For business owners, liquidity becomes the highest priority. They need cash to pay for operating expenses and resume operations. Loans are required to help them get through the hard times until the whole industry returns to the normal level. Easing fiscal policy from the government and central bank is the main force in helping enterprises, particularly for small and medium companies. There is no one-size-fits-all resolution. Different industries and companies in different sizes require pertinent measures, while micro entities shouldn’t be overlooked under this circumstance either. This grey rhino event reveals the significance of incorporating risk management into enterprise operation. The current leverage ratio and trade-offs between cost and risk mitigation should be pinpointed. Emergency liquidity cushions are necessary for firms to deal with liquidity risk. Focus on cash reserves and liquid assets may help them through the crisis. Even for the micro entities, the core value of asset/liability management (ALM) can be applied.

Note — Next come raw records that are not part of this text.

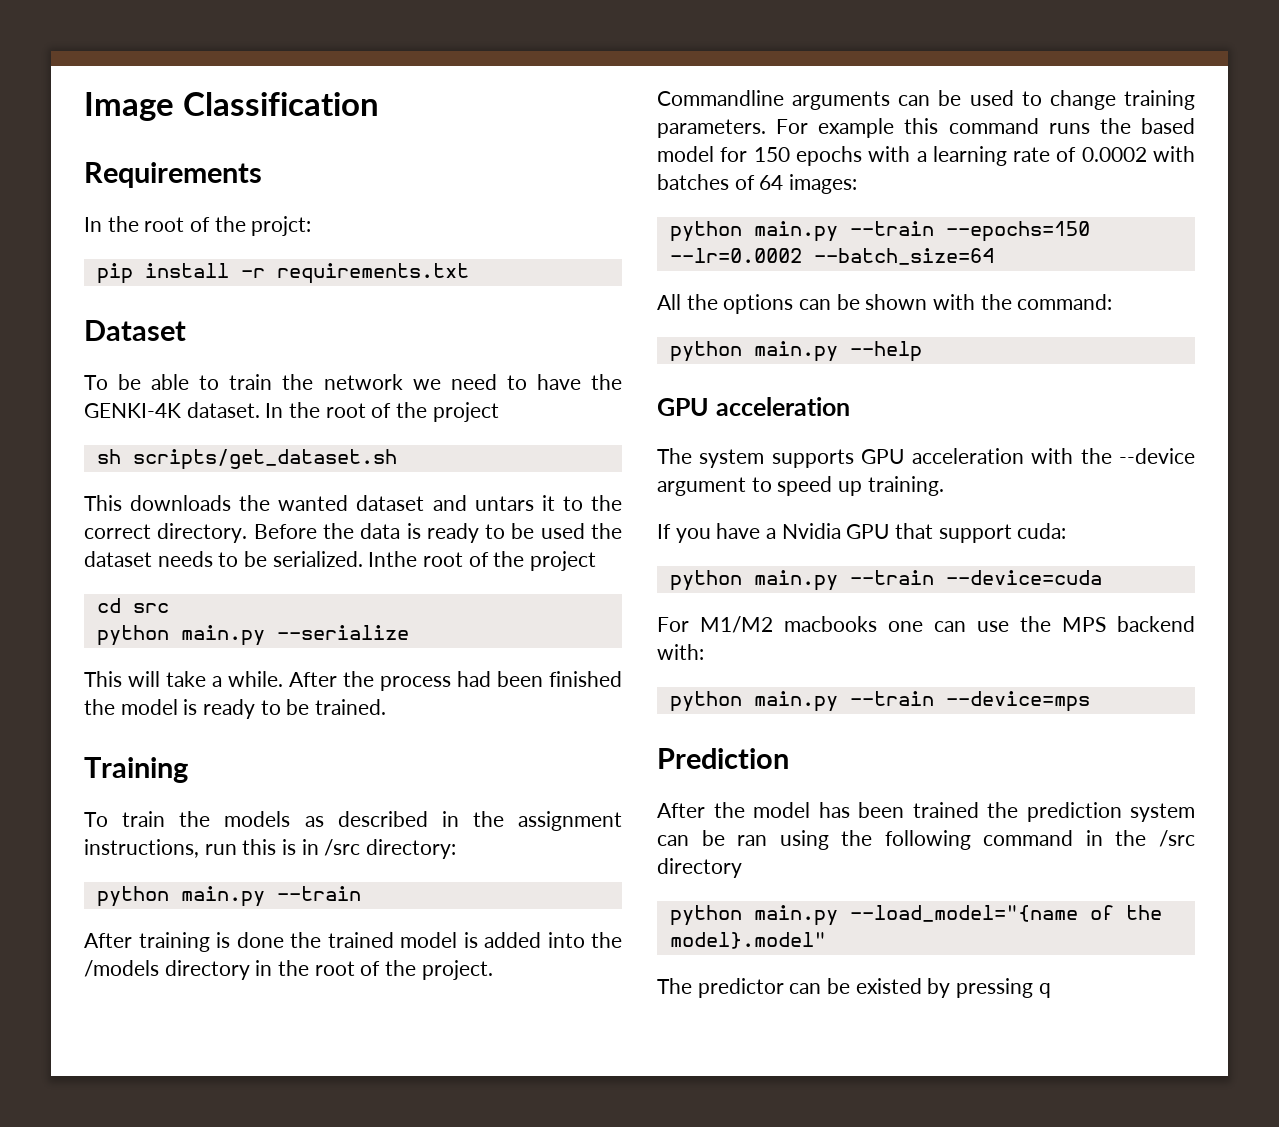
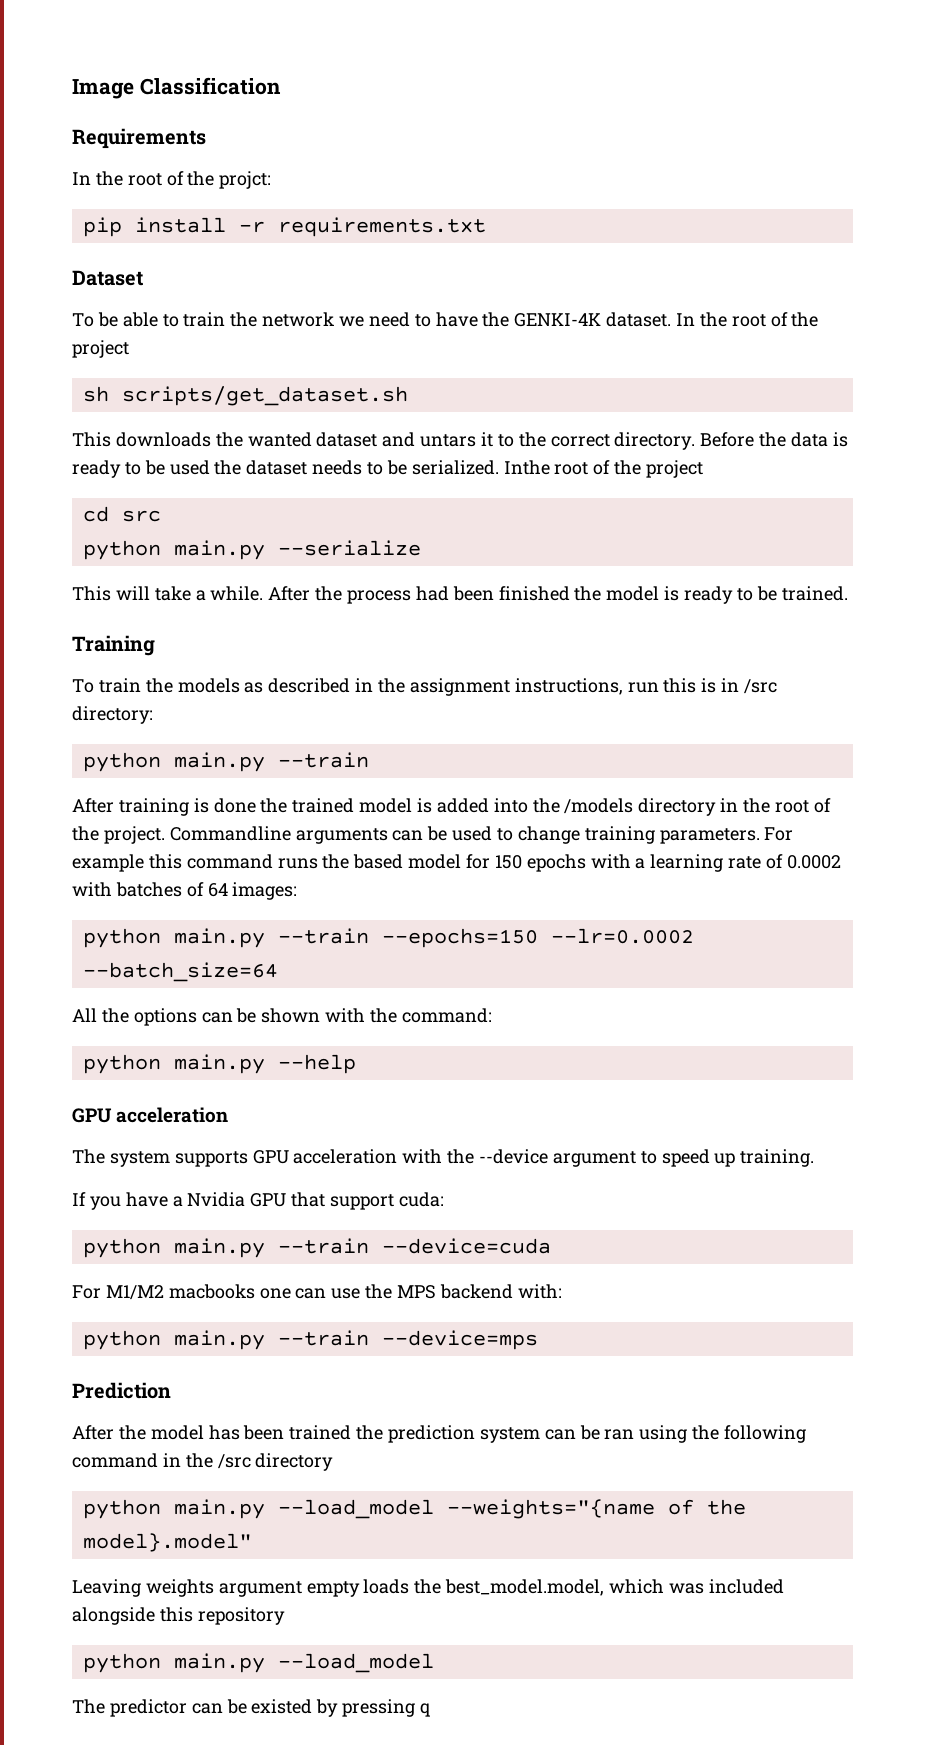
- python main.py --load_model="{name of the model}.model"
+ python main.py --load_model --weights="{name of the model}.model"
+ Leaving weights argument empty loads the best_model.model, which was included alongside this repository
+ python main.py --load_model

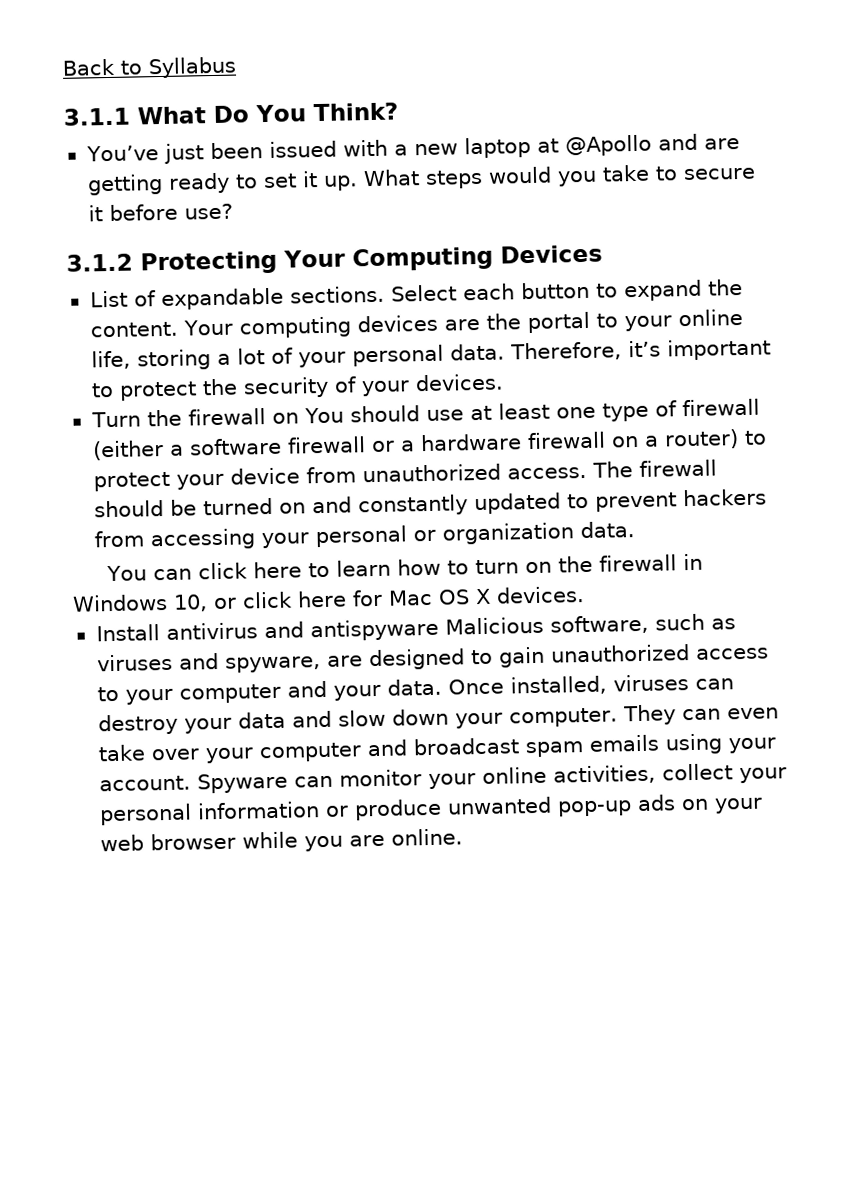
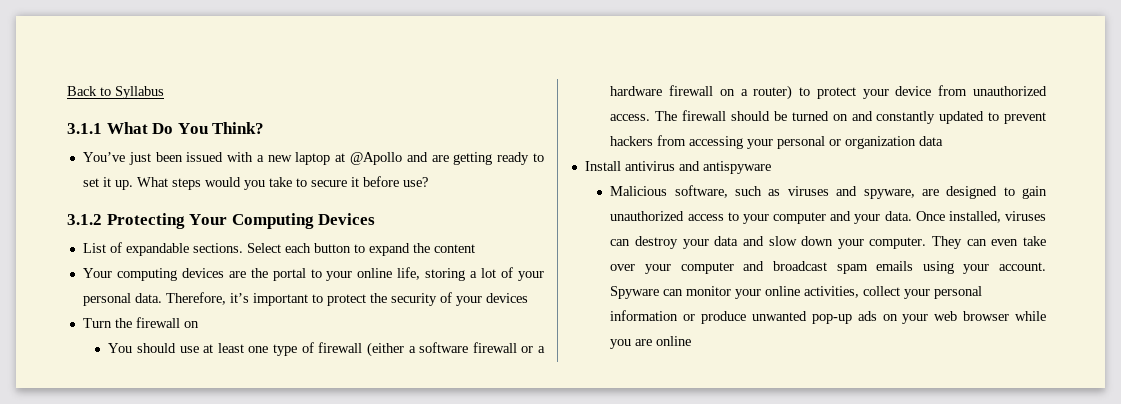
- Select each button to expand the content. Your computing devices are the portal to your online life, storing a lot of your personal data.
+ Select each button to expand the content
+ Your computing devices are the portal to your online life, storing a lot of your personal data.
- Therefore, it’s important to protect the security of your devices.
+ Therefore, it’s important to protect the security of your devices
- Turn the firewall on You should use at least one type of firewall (either a software firewall or a hardware firewall on a router) to protect your device from unauthorized access.
+ Turn the firewall on
+ You should use at least one type of firewall (either a software firewall or a hardware firewall on a router) to protect your device from unauthorized access.
- The firewall should be turned on and constantly updated to prevent hackers from accessing your personal or organization data.
- You can click here to learn how to turn on the firewall in Windows 10, or click here for Mac OS X devices.
+ The firewall should be turned on and constantly updated to prevent hackers from accessing your personal or organization data
- Install antivirus and antispyware Malicious software, such as viruses and spyware, are designed to gain unauthorized access to your computer and your data.
+ Install antivirus and antispyware
+ Malicious software, such as viruses and spyware, are designed to gain unauthorized access to your computer and your data.
- Spyware can monitor your online activities, collect your personal information or produce unwanted pop-up ads on your web browser while you are online.
+ Spyware can monitor your online activities, collect your personal information or produce unwanted pop-up ads on your web browser while you are online

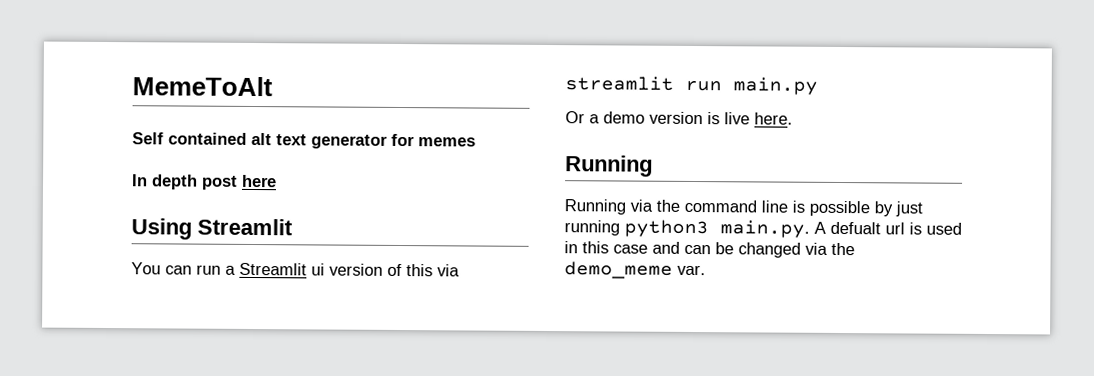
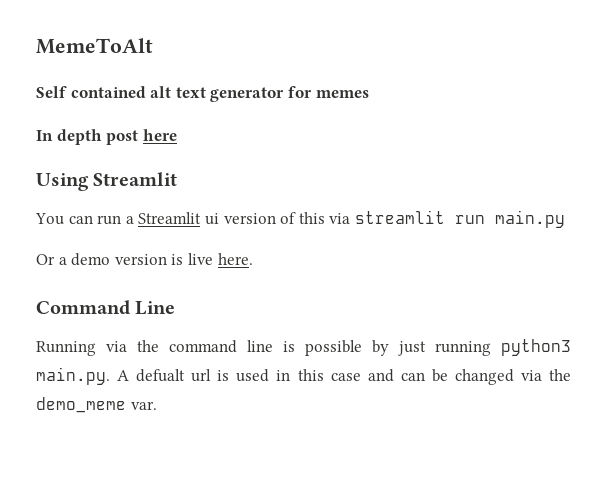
  Or a demo version is live here.
- Running
+ Command Line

I prepared for the CFA exams and kept learning coding to do quantitative analysis with my marketing knowledge. Therefore, I consider myself versatile to expand my career path into finance. I am impressed by your curriculum, which is very suitable for me, and would like to apply for this program. The integration of Investment Management program and Financial analysis program offers a broader range of courses to choose from. Corporate Risk Management and Statistical Methods for Risk Management can prepare me for a deeper understanding of ERM and its application in risk mitigation. As more enterprises begin to integrate risk management with balance sheet management and financing strategies, I aspire to learn about both the practical and theoretical perspective developed from real-world cases. The portfolio view of all risks adopted by large companies can enlighten micro entities on optimizing internal business process and noticing early signs of potential threats. Additionally, companies’ financial decisions can be influenced by other external forces such as peer groups, trade issues, geo-political situations and, as what we are experiencing, a health crisis. I believe pursuing further education will greatly strengthen my skillset to practice finance in today’s complex, fast-changing global environment and enable me to achieve my goal of becoming an investment analyst. For the long term, I aspire to provide wealth management service or be a financial advisor.
This is why I am applying for this program and I am ready for this exciting journey ahead.